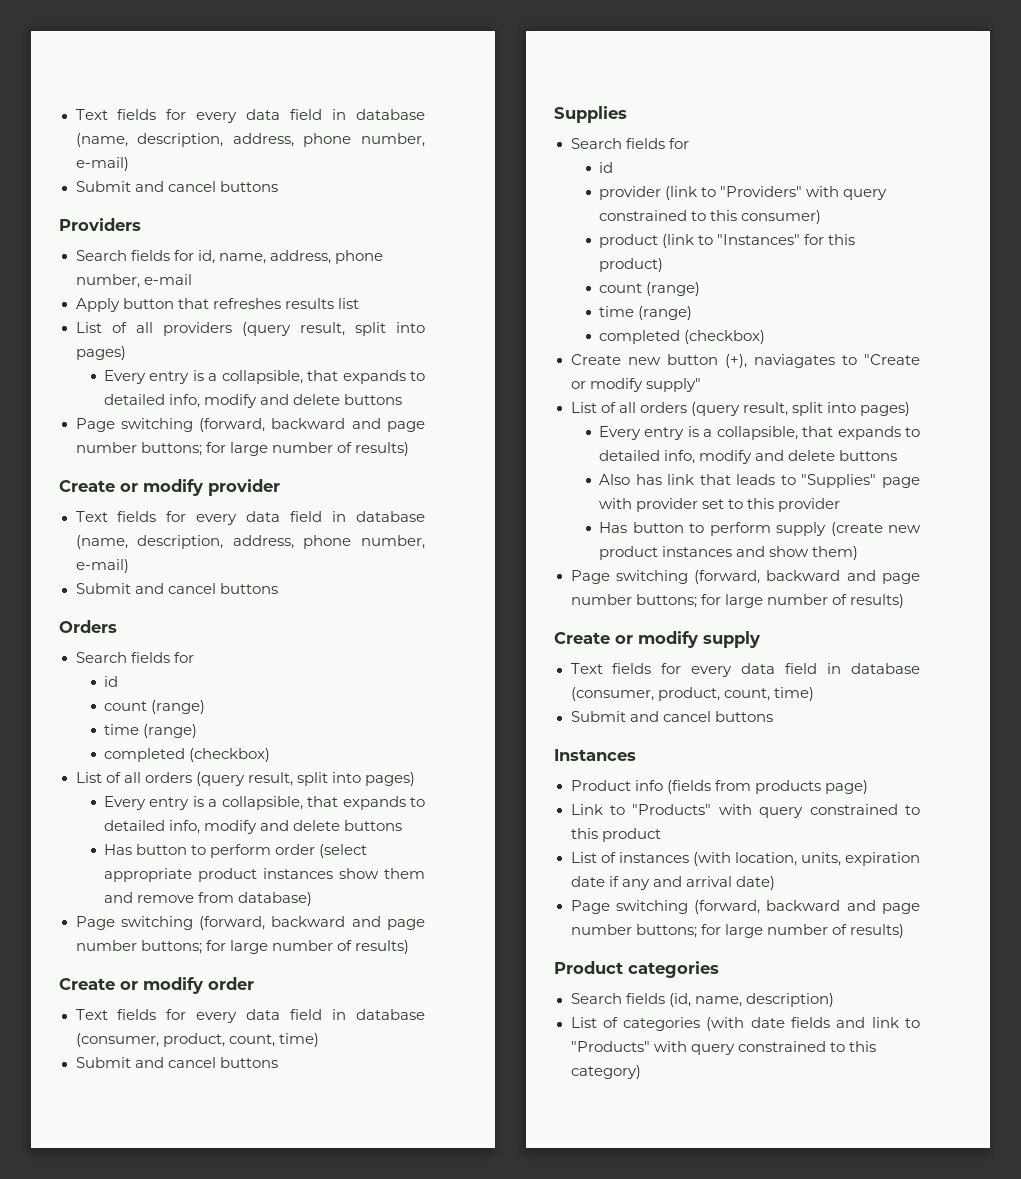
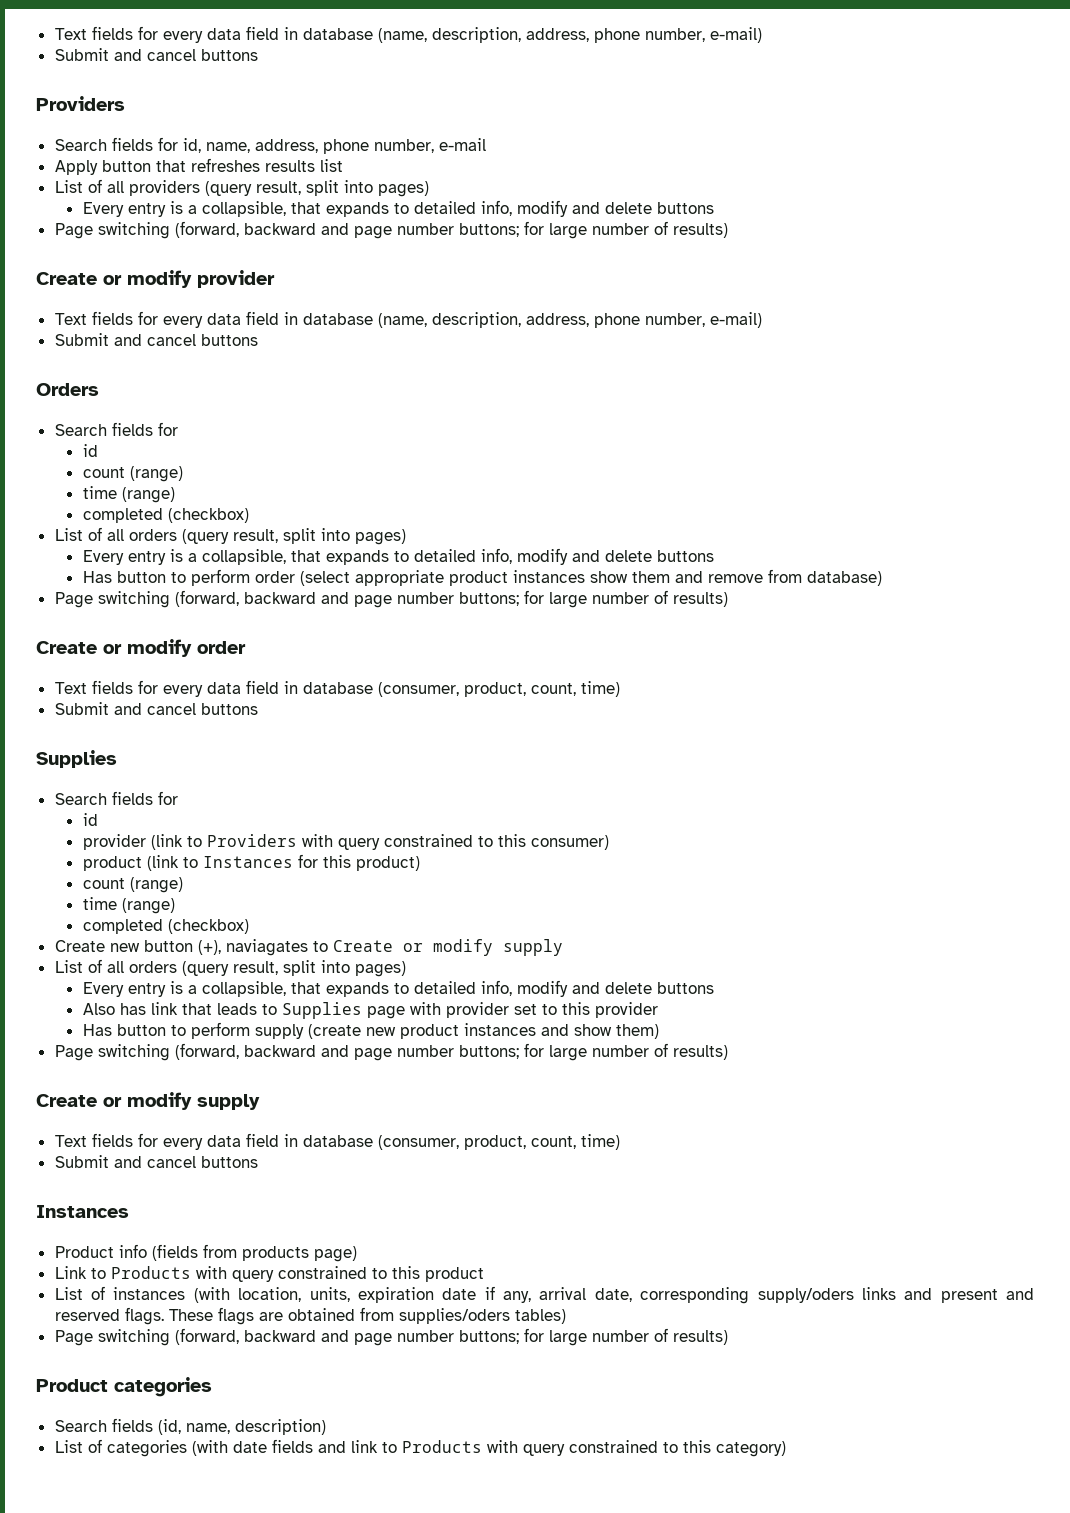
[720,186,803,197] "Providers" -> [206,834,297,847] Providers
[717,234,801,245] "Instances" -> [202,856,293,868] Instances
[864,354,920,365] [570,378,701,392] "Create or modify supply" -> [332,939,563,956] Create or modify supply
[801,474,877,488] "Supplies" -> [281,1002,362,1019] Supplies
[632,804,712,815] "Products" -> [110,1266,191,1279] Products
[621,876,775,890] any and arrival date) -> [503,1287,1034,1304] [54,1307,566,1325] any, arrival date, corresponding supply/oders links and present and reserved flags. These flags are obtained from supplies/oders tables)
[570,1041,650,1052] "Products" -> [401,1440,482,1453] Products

--

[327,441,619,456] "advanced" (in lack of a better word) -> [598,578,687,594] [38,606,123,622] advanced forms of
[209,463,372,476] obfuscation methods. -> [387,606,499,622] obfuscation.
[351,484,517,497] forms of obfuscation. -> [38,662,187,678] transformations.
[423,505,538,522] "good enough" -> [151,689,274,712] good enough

...

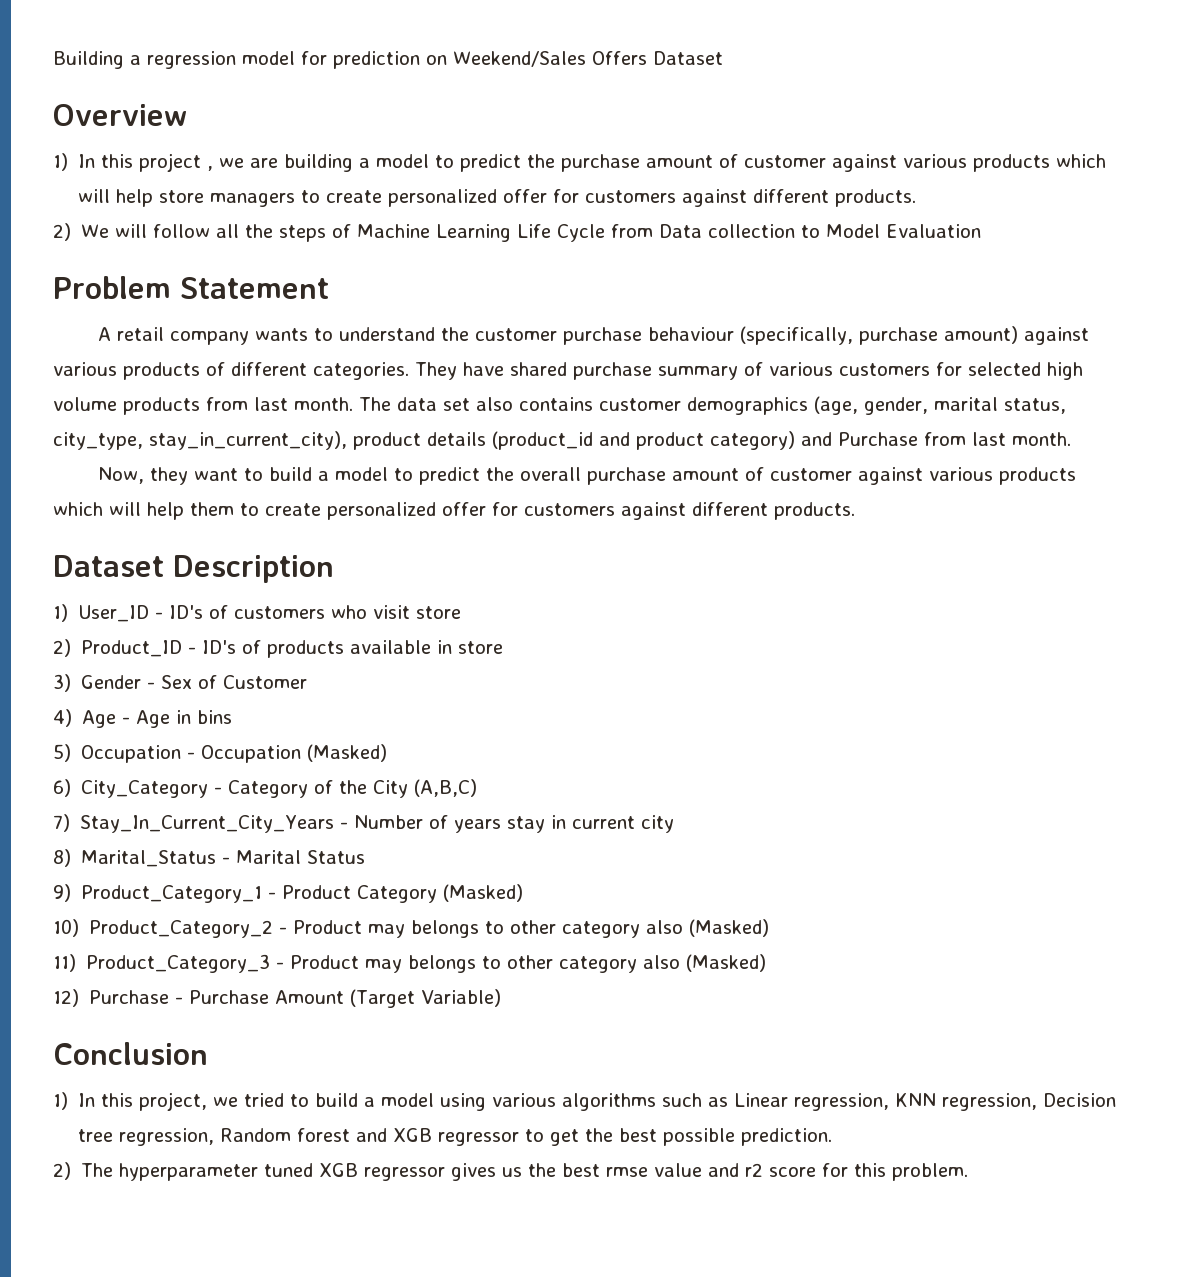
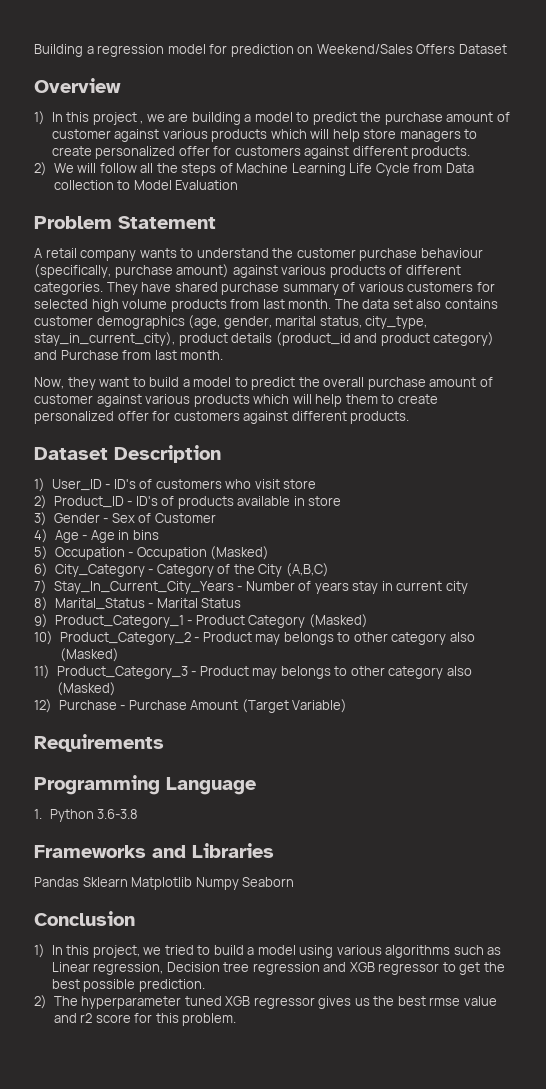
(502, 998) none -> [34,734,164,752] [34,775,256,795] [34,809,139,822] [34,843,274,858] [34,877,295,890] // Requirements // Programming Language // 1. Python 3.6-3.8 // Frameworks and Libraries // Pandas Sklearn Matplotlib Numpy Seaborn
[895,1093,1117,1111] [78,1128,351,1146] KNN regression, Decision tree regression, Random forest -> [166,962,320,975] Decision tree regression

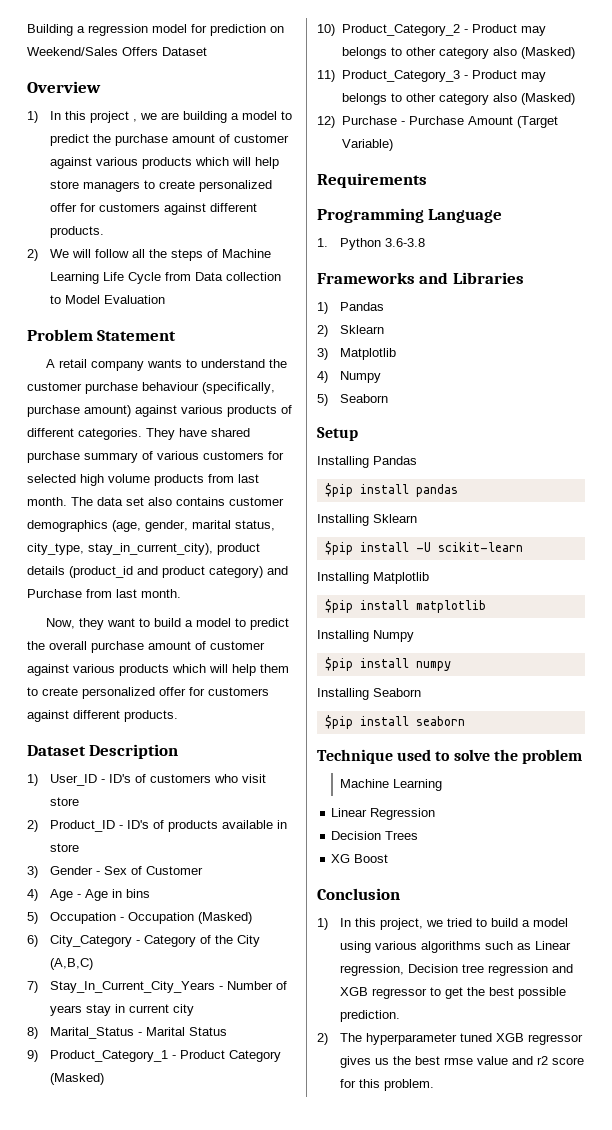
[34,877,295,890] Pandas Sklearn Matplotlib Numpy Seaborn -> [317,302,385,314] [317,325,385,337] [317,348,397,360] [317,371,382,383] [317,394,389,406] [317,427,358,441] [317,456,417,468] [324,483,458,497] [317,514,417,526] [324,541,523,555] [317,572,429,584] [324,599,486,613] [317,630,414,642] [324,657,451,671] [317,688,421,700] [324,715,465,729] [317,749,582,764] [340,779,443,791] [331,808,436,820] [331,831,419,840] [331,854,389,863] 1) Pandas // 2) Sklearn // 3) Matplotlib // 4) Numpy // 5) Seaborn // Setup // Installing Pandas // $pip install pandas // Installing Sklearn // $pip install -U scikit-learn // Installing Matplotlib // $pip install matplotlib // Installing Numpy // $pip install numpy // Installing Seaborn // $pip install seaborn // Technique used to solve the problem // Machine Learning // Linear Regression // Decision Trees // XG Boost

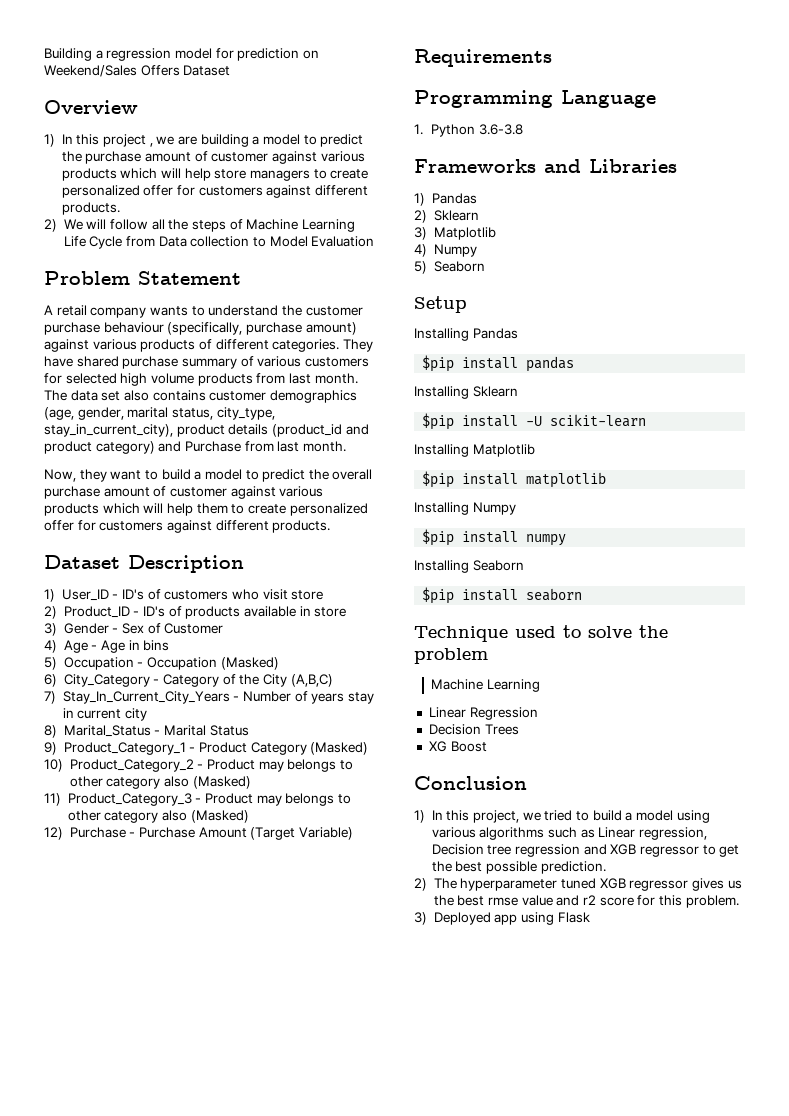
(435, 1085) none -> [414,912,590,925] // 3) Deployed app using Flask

## WHAT TO WORK ON
Everything from the line with "[332,939,563,956] Create or modify supply" through the line with "-> [401,1440,482,1453] Products" should be written out exactly as it appears above, end lines included, and nothing outside that range.

## REPLY TO THE EXERCISE
[864,354,920,365] [570,378,701,392] "Create or modify supply" -> [332,939,563,956] Create or modify supply
[801,474,877,488] "Supplies" -> [281,1002,362,1019] Supplies
[632,804,712,815] "Products" -> [110,1266,191,1279] Products
[621,876,775,890] any and arrival date) -> [503,1287,1034,1304] [54,1307,566,1325] any, arrival date, corresponding supply/oders links and present and reserved flags. These flags are obtained from supplies/oders tables)
[570,1041,650,1052] "Products" -> [401,1440,482,1453] Products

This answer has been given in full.